▶ **Before-and-after change data**
== Segment start ==
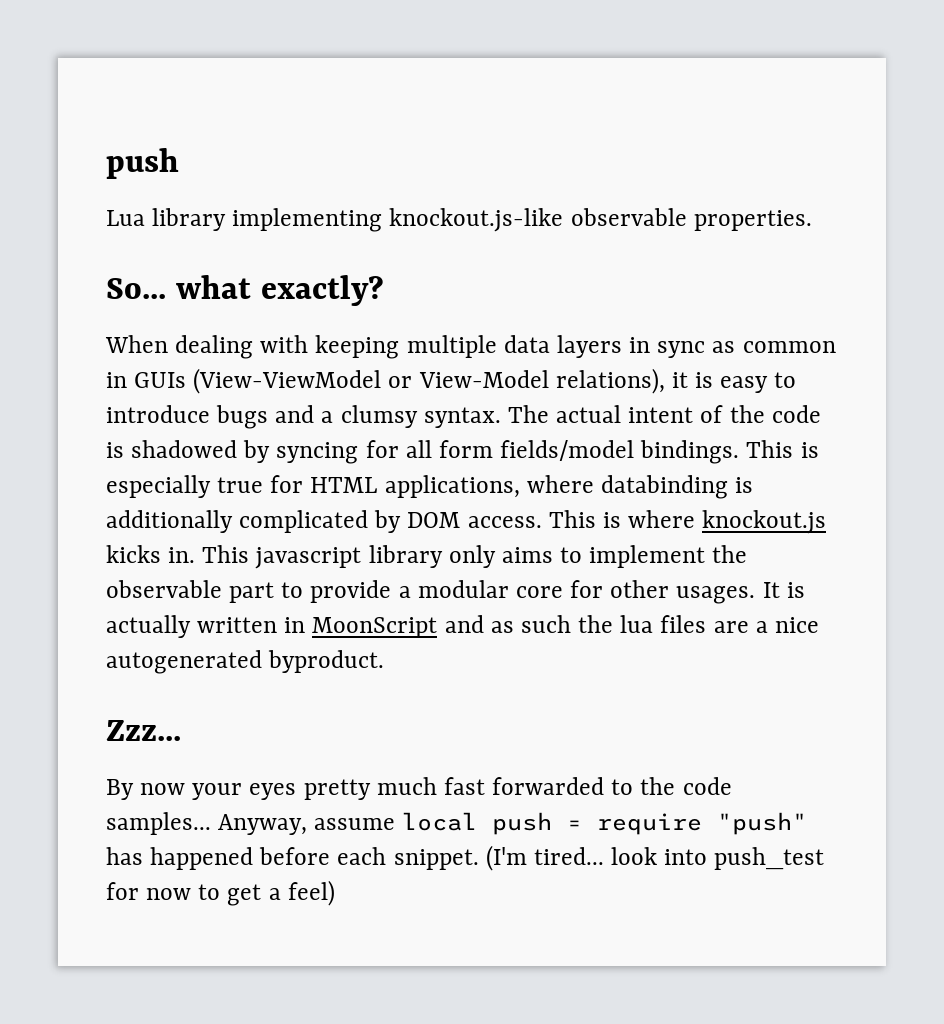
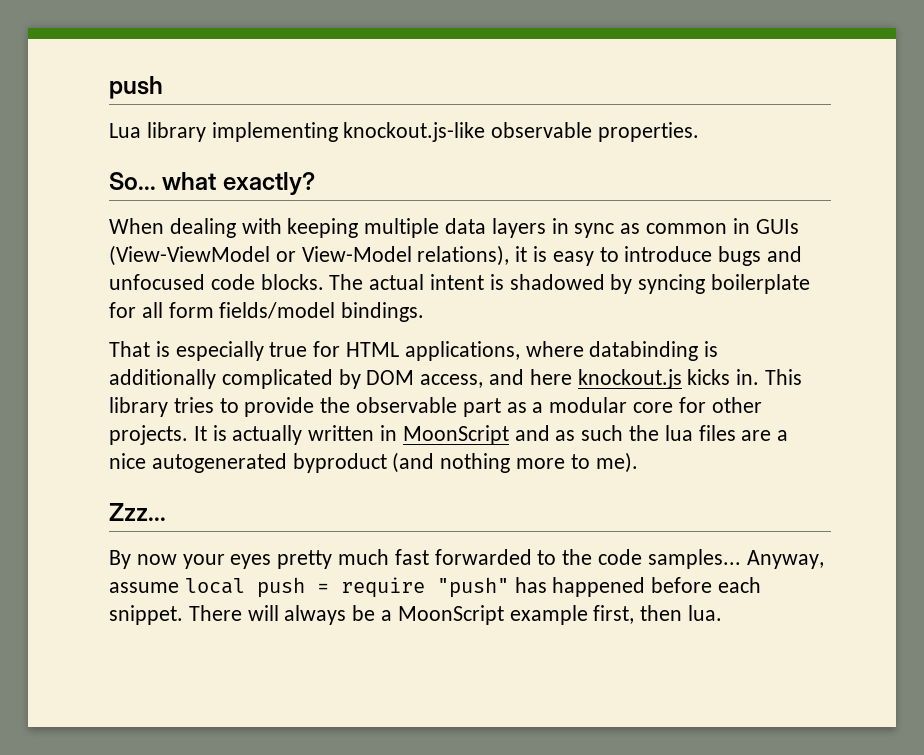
- When dealing with keeping multiple data layers in sync as common in GUIs (View-ViewModel or View-Model relations), it is easy to introduce bugs and a clumsy syntax. The actual intent of the code is shadowed by syncing for all form fields/model bindings. This is especially true for HTML applications, where databinding is additionally complicated by DOM access. This is where knockout.js kicks in. This javascript library only aims to implement the observable part to provide a modular core for other usages.
+ When dealing with keeping multiple data layers in sync as common in GUIs (View-ViewModel or View-Model relations), it is easy to introduce bugs and unfocused code blocks. The actual intent is shadowed by syncing boilerplate for all form fields/model bindings.
+ That is especially true for HTML applications, where databinding is additionally complicated by DOM access, and here knockout.js kicks in. This library tries to provide the observable part as a modular core for other projects.
- It is actually written in MoonScript and as such the lua files are a nice autogenerated byproduct.
+ It is actually written in MoonScript and as such the lua files are a nice autogenerated byproduct (and nothing more to me).
- (I'm tired... look into push_test for now to get a feel)
+ There will always be a MoonScript example first, then lua.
== Segment end ==
▶ **Task statement**
Filter the entries down to the lines holding the string "actually". Copy each of those lines.

▶ **Problem solution**
- It is actually written in MoonScript and as such the lua files are a nice autogenerated byproduct.
+ It is actually written in MoonScript and as such the lua files are a nice autogenerated byproduct (and nothing more to me).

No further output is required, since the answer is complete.